▸ **Task**
Check each line of the entries for "Relógio" and report the ones that have it.

▸ **Before and after images**
══════════════════════════════

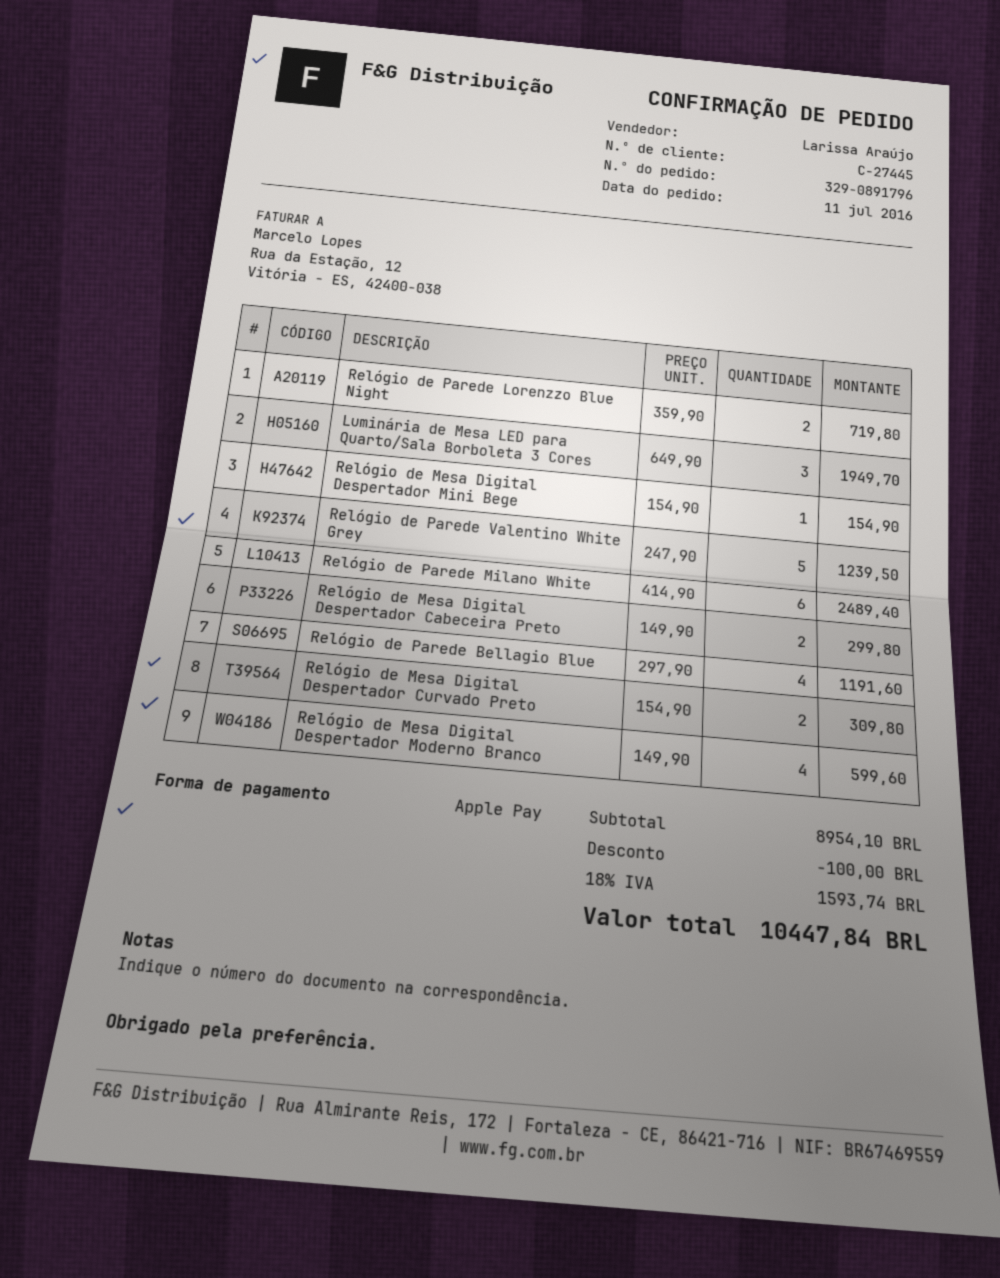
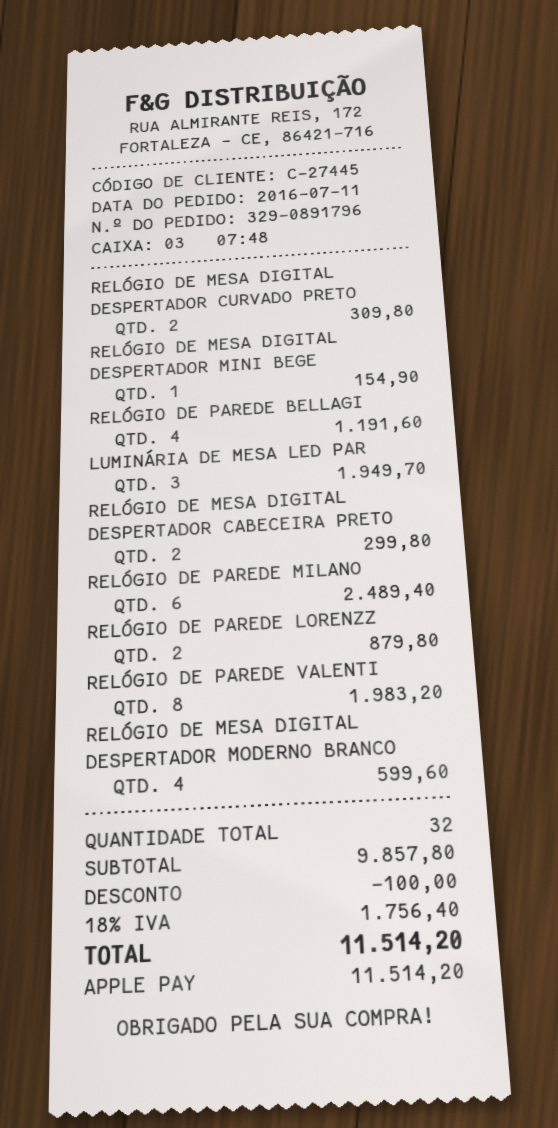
Relógio de Parede Lorenzzo Blue Night: 2 for 719.80 -> 2 for 879.80
Relógio de Parede Valentino White Grey: 5 for 1239.50 -> 8 for 1983.20
subtotal: 8954.10 -> 9857.80
tax: 18% = 1593.74 -> 18% = 1756.40
total: 10447.84 -> 11514.20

══════════════════════════════

▸ **Your response**
Relógio de Parede Lorenzzo Blue Night: 2 for 719.80 -> 2 for 879.80
Relógio de Parede Valentino White Grey: 5 for 1239.50 -> 8 for 1983.20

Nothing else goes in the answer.